[Assignment]
Find the lines in the material below that include the word "بگیرید", count them, and give that count alone.

[Records shown]

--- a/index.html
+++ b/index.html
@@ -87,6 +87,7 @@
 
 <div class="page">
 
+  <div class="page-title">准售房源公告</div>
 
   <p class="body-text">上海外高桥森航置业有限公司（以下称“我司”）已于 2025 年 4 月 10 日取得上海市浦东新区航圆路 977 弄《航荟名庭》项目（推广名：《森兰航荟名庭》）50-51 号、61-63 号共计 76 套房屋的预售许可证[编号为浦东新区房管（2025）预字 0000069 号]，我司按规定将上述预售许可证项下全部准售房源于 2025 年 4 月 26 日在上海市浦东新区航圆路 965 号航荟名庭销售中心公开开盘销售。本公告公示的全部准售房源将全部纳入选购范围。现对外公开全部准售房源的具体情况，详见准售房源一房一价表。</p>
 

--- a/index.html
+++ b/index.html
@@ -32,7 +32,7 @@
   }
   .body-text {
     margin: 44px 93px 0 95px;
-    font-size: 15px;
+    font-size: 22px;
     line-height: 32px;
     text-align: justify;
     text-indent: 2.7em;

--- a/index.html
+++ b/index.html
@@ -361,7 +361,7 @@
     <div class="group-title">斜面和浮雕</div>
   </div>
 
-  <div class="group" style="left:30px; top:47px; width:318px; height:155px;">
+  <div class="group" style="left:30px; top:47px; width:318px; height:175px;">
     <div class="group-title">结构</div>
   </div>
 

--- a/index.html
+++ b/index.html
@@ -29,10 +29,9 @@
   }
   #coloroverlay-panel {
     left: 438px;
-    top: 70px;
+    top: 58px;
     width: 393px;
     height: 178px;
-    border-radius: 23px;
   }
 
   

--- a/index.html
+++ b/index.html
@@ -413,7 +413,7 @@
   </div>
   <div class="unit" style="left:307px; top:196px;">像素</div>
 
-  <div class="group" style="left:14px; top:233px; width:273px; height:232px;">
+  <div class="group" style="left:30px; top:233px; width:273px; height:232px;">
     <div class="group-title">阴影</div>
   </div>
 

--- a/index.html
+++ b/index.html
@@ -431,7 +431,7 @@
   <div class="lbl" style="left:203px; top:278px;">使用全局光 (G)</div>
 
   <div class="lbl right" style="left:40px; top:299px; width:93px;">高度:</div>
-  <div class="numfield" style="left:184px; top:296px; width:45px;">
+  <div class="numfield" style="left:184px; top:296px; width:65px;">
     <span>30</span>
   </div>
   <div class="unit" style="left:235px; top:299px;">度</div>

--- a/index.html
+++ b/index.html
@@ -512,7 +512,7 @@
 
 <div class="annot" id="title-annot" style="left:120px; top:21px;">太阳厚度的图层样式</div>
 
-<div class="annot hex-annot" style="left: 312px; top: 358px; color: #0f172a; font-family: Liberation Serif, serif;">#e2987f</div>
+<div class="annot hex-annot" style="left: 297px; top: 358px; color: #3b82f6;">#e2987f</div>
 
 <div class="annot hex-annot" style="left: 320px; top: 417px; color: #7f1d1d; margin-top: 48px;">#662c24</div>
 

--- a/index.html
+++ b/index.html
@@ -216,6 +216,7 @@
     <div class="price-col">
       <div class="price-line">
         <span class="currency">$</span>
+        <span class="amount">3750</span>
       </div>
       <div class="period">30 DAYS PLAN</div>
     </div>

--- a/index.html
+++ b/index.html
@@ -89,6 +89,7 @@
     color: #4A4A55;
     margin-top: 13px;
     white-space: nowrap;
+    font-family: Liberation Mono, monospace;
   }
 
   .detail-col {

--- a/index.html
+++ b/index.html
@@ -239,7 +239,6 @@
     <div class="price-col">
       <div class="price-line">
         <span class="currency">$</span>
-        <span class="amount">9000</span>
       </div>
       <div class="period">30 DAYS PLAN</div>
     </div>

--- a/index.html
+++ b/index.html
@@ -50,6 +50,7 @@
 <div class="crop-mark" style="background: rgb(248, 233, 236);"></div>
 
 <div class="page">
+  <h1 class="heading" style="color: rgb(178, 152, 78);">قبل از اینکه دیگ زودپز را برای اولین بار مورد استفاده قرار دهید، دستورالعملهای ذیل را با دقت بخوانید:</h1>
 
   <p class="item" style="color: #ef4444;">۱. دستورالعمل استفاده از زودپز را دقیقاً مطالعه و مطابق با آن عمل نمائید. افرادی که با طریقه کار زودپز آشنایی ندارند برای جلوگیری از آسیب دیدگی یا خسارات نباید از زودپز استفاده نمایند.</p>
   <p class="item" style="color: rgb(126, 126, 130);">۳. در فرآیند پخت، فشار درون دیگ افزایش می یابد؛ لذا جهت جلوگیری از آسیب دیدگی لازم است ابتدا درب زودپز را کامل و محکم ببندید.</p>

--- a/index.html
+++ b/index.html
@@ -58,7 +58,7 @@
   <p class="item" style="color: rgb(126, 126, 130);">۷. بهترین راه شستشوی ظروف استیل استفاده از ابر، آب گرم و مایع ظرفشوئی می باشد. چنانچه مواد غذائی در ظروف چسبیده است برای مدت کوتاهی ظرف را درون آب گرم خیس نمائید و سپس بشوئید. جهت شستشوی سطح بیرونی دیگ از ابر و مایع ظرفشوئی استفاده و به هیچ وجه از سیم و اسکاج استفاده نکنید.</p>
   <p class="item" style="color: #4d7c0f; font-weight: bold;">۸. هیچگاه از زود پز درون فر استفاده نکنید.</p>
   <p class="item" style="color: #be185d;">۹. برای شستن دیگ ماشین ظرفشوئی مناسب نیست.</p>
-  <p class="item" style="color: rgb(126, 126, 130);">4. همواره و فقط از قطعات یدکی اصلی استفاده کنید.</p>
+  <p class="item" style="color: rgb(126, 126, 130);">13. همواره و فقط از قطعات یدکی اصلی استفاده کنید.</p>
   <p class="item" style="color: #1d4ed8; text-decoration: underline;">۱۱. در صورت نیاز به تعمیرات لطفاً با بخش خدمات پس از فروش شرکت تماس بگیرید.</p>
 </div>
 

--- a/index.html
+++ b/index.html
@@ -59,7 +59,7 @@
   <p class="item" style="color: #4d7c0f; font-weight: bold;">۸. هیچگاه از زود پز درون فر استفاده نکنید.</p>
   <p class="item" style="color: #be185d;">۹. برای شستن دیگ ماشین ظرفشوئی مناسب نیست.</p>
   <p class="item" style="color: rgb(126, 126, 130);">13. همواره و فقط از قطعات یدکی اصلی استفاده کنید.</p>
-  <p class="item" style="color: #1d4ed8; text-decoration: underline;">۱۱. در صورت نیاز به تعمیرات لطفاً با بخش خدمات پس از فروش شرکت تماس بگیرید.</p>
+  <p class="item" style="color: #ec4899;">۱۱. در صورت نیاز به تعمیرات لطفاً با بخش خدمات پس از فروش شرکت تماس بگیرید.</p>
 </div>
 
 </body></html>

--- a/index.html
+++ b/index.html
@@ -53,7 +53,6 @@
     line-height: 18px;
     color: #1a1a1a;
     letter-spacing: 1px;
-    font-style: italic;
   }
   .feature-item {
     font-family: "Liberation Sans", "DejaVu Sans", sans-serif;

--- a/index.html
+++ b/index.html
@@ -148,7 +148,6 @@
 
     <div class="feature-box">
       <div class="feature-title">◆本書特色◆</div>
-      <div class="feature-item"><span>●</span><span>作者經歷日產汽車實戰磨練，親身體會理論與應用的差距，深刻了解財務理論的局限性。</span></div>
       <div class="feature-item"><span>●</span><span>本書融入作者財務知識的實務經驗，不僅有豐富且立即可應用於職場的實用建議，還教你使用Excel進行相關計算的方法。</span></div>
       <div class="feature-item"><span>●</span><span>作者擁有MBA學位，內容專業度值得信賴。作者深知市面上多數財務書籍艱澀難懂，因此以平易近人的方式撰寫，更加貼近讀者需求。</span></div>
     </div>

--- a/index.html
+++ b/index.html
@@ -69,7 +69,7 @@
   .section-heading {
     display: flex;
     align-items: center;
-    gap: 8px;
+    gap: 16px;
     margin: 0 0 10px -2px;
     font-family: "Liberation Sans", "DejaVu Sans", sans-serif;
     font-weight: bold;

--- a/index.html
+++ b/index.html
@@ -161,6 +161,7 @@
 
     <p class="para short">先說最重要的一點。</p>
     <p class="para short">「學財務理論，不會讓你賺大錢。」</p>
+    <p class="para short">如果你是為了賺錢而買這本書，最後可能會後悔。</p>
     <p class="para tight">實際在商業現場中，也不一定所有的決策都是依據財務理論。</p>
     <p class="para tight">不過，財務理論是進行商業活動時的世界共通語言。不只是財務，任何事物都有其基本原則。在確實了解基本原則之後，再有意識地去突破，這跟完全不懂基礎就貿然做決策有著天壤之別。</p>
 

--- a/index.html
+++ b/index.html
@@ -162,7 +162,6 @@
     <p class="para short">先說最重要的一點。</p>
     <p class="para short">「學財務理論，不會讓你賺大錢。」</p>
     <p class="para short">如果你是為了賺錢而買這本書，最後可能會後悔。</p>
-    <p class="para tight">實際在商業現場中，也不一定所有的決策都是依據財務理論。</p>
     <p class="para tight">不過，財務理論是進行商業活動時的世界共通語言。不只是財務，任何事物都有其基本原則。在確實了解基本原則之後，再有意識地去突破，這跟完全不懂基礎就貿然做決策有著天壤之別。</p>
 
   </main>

[Reply to the task]
3